Bill Nelson, Marco Rubio, offer $1.9 billion Zika-fight alternative to Senate’s $1.1billion compromise

Sens. Bill Nelson and Marco Rubio

Florida’s Democratic U.S. Sen. Bill Nelson and Republican U.S. Sen. Marco Rubio jointly declared Thursday that they consider the latest U.S. Senate bipartisan $1.1 billion plan to combat the Zika virus to be inadequate, so they are putting forth their own bipartisan plan seeking $1.9 billion.

Florida’s senators jointly announced that they are introducing an amendment that would provide $1.9 billion for programs to find a cure to the mosquito-borne disease ravaging Latin America and threatening Florida next, to control its spread and treat people with the disease in the meantime, and to find ways to eradicate it.

Nelson and Rubio have been arm-and-arm in calling for urgent and significant anti-Zika funding. The $1.9 billion in their proposal is the same as President Barack Obama sought in February. It’s $800 million more than the proposal announced Wednesday by Sen. Roy Blunt of Missouri, the Republican who chairs the spending subcommittee that oversees health funding, and Sen. Patty Murray, a Democrat from Washington.

That Blunt-Murray deal was seen as a compromise to break a partisan logjam since Obama’s proposal.

But both Nelson and Rubio said $1.1 billion is not enough, and they’ll push their $1.9 billion plan as a competing proposal.

Zika virus is primarily spread by the bites from the Aedes species mosquito. In most people it causes flu-like symptoms but it can be devastating if pregnant women are infected, causing microcephaly, small, underdeveloped brains, as well as other severe and fatal brain defects in their fetuses. The U.S. Centers for Disease Control reports there have been 503 cases reported in the United States, including 103 in Florida, the most of any state. Nationwide, 48 of the cases are pregnant women. All of the U.S. cases, so far, have been contracted overseas. (The Florida Department of Health reports 112 cases in Florida.)

In South and Central American and the Caribbean thousands of cases exist, caused by local mosquitos. Nelson and Rubio, as well as Florida Gov. Rick Scott, have expressed strong concerns that it is only a matter of time before infected mosquitos reach and start breeding in the Sunshine State.

“The administration has been clear from the start: it’s going to take $1.9 billion to stop the spread of this virus, not $1.1 [billion],” Nelson said in a news release jointly issued by his and Rubio’s offices.

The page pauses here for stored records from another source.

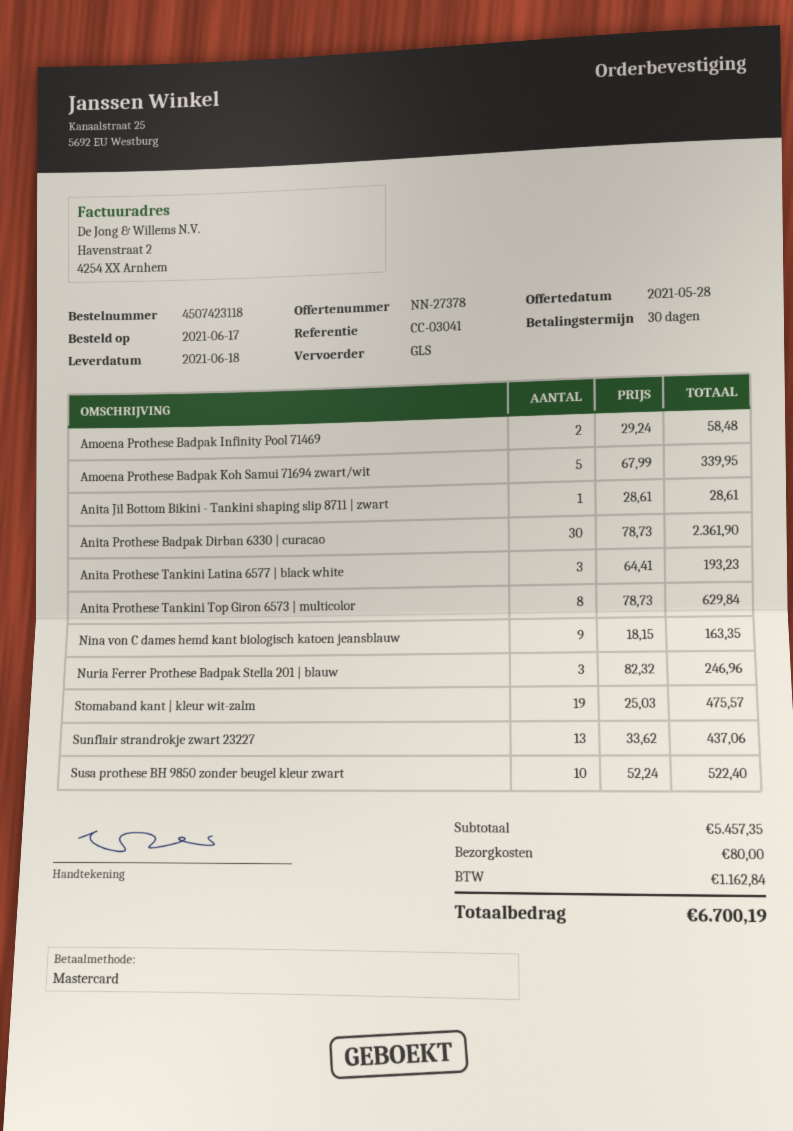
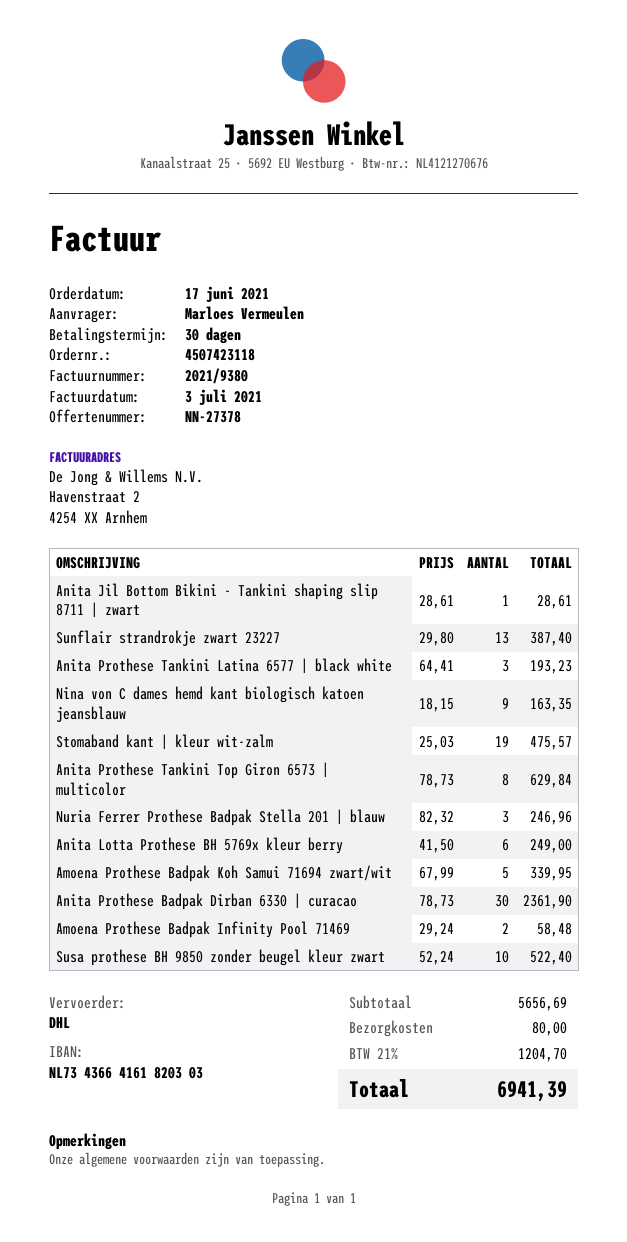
shipping method: GLS -> DHL
Sunflair strandrokje zwart 23227: 13 x 33.62 = 437.06 -> 13 x 29.80 = 387.40
Anita Lotta Prothese BH 5769x kleur berry: none -> 6 x 41.50 = 249.00
subtotal: 5457.35 -> 5656.69
tax: 1162.84 -> 1204.70
total: 6700.19 -> 6941.39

Among the differences in the two proposals, according to Nelson’s office: The Nelson-Rubio amendment would provide $510 million to pay back the Ebola fund the administration has been forced to use because Congress hasn’t acted. The Murray-Blunt amendment only pays back $38 million to the Ebola fund. The Nelson-Rubio amendment would send at least $250 million to Puerto Rico, while Murray-Blunt would provide at most $126 million for the island. The Nelson-Rubio amendment would provide $77 million more for the National Institute of Health to find a cure. (Nelson-Rubio provides $277 million, Murray-Blunt provides $200 million).

Their strategy is to get the proposal attached to a military spending bill next, which also was Blunt’s and Murray’s plan. It’ll be up to the Senate leadership to decide which one to offer for a vote.

“I’ve said repeatedly that Congress should not allow politics to delay action on Zika, and I’m hopeful‎ we’ll begin to see some meaningful action on this public health emergency very soon,” Rubio stated in the news release. “There’s no reason every proposal to address Zika cannot be bipartisan and earn broad support, and I’m hopeful we can reach a final outcome that fully addresses the problem. As I said yesterday, no one wants the Zika issue to become a full-blown crisis that leaves us scrambling to respond. Let’s deal with this now and protect our people, including the American citizens in Puerto Rico who have been most impacted so far. The strain on Puerto Rico’s health system from Zika must be addressed, as this proposal does.”

The Zika virus already has taken hold in U.S. territories, including Puerto Rico, the U.S. Virgin Islands, and American Samoa.

There have been 671 cases reported in Puerto Rico, and all but two were contracted locally. The U.S. Virgin Islands have had 15 and American Samoa 14. Among those territorial cases, 65 are pregnant women.

 

Scott Powers

Scott Powers is an Orlando-based political journalist with 30+ years’ experience, mostly at newspapers such as the Orlando Sentinel and the Columbus Dispatch. He covers local, state and federal politics and space news across much of Central Florida. His career earned numerous journalism awards for stories ranging from the Space Shuttle Columbia disaster to presidential elections to misplaced nuclear waste. He and his wife Connie have three grown children. Besides them, he’s into mystery and suspense books and movies, rock, blues, basketball, baseball, writing unpublished novels, and being amused. Email him at [email protected].


One comment

  • Voncile

    May 12, 2016 at 11:53 pm

    They need to get the job done with the 1.1 billion. Stop the SPENDING!!!!

Comments are closed.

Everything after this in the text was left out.